Thursday, 17 July 2014
Letter from America
When it started cropping up all over my Twitter timeline I assumed the dreadful Barrowford Primary School letter to be an obvious touchy-feely spoof and I may have upset a number of re-Tweeters by “Bahaha-ing” rather prominently in response. But, bugger me if they weren’t falling for the saccharin-sweet antidote to harsh reality like ‘special’ kids at a petting zoo puppy-stroking session. Come on guys, this is not how we do things over here in the cradle of industrialised civilisation. Besides, it was obvious from the ‘really neat place’ phrasing that it wasn’t written by anybody familiar with ‘English’ English, although I can fully understand how a British-educated, state school head teacher might not have noticed.

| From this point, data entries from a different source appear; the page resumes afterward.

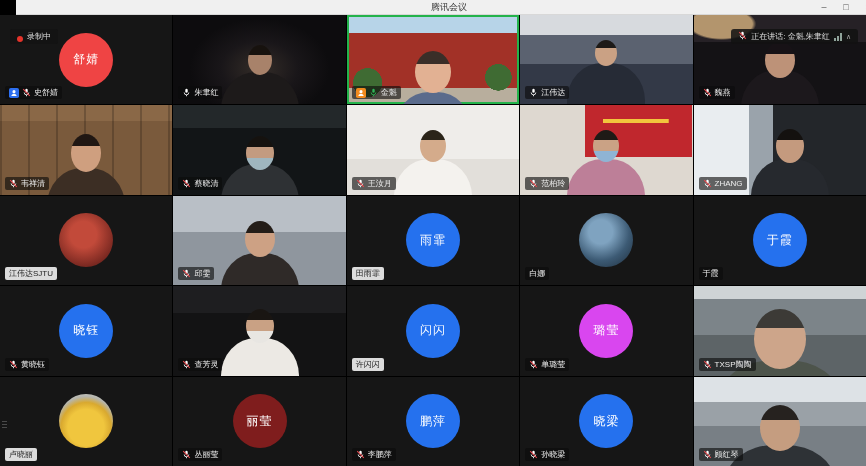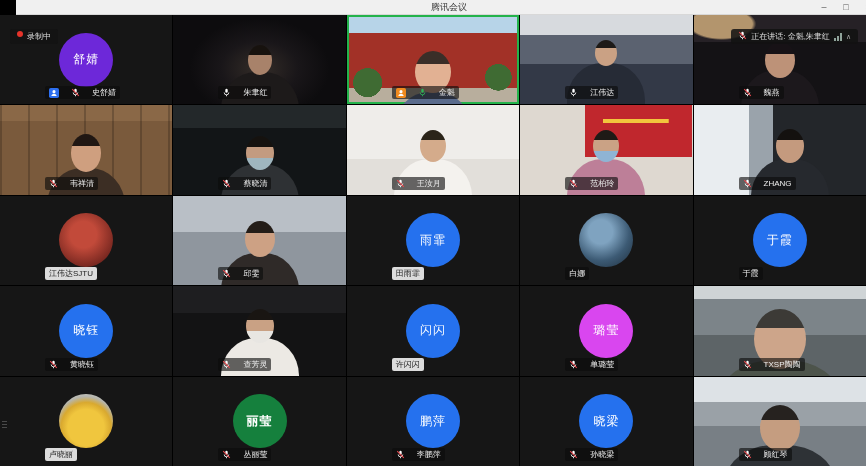"录制中" .rec-badge { align-items: flex-start -> flex-end }
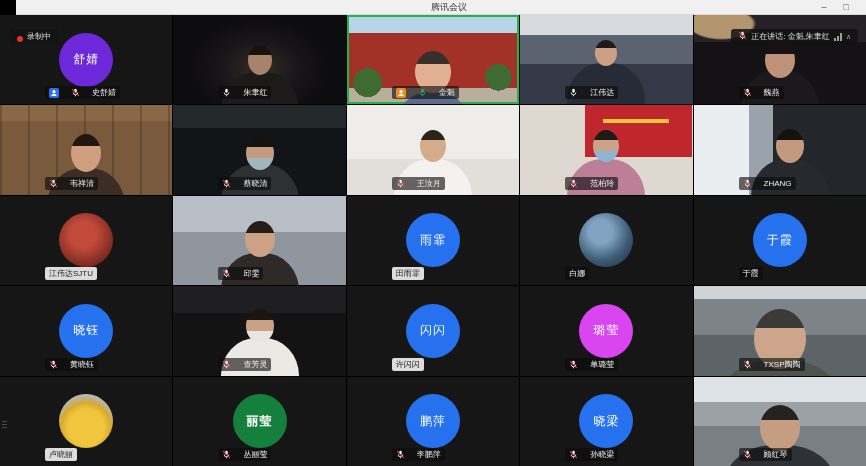"舒婧" div.avatar-circle { background: #6d28d9 -> #ef4444 }
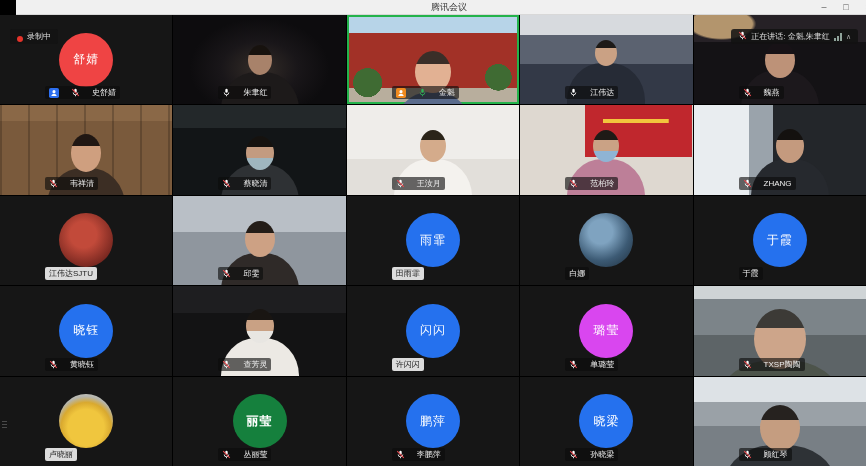"史舒婧" .nameplate { gap: 12px -> 3px; margin-left: 40px -> none }
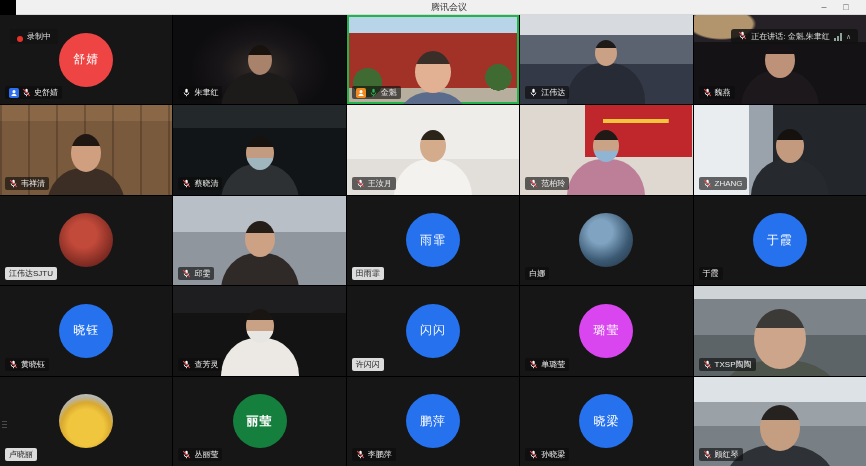"丽莹" div.avatar-circle { background: #15803d -> #7f1d1d; font-weight: bold -> none }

Anyway, as viral as it was - some people just have no bullshit filter – the schmaltzy, twee transmission turns out to have been copied and pasted from an American blog and has been plagiarised extensively across the pond by many school-ma’am fans of the Disney studios, “It’s a wonderful” version of life. But, I have done my research and I’ve discovered that despite the teen-fiction naïveté and vomit-inducing flavour of the piece this wasn’t, as it appears, a cludgy first draft but the outcome of a lengthy piece of politically correct editing.
I hereby present to you the rather differently-hued first draft, recovered by the CIA from a waste basket in Wisconsin just a few hours after yet another playground massacre.
"Dear motherfucking assholes, here are your appalling SATs results; I hope you’re fucking happy. Despite the superhuman commitment and frankly mind-boggling number of hours we saps on the teaching staff put in on your behalf, it turns out that you have the loyalty, application and intelligence of June bugs and are unlikely to survive to sit another term, let alone to ever graduate High School.
Just as well because, as a direct result of your piss-crap-poor performance, you have managed to ensure this piece-of-shit hellhole we laughingly call a school will be closed down at the end of this term. The people who created these tests and scored them do not know each of you the way your soon-to-be-out-of-a-job teachers do, the way I do and certainly not the way your disappointed families do.
These tests do not always assess all of what it is that make each of you ‘special’ and ‘unique’. They do not know that many of you can barely speak intelligible English. They do not know that you can’t play a musical instrument for shit or that the only picture you are ever likely to paint will be rendered in your own excrement in a jail cell dirty protest.
They do not know that you and your friends can be counted onto become poster people for family planning or that your raucous and inopportune laughter could drive a Samaritan to slash his own wrists, or that three of your previous teachers can now only make it through the day under heavy sedation.
They do not know that you scrawl obscene graffiti on every surface or that you can barely write your own name, let alone compose poetry, or that sometimes you beat the crap out of your little brother or sister after school. They do not know that the only 'really neat place' you are ever likely to occupy is the holding cell preceding your turn in the electric chair.
No matter how great the stories you tell yourselves, nobody in their right minds would trust you as far as they could throw you. You are thoughtless, greedy, selfish and demanding and no matter how hard we tried your personal development has only ever progressed in one direction – delinquency... the scores you get will tell you something, but as pitiful as they are likely to be, they will only paint half the picture.
So, as I say, I hope you’re fucking happy. Enjoy your results you selfish bastards… in the short time you have left..."
The original was reportedly signed in the blood of the head teacher who administered the coup de grace to himself after dispatching a good proportion of the offending year and setting fire to the gymnasium block.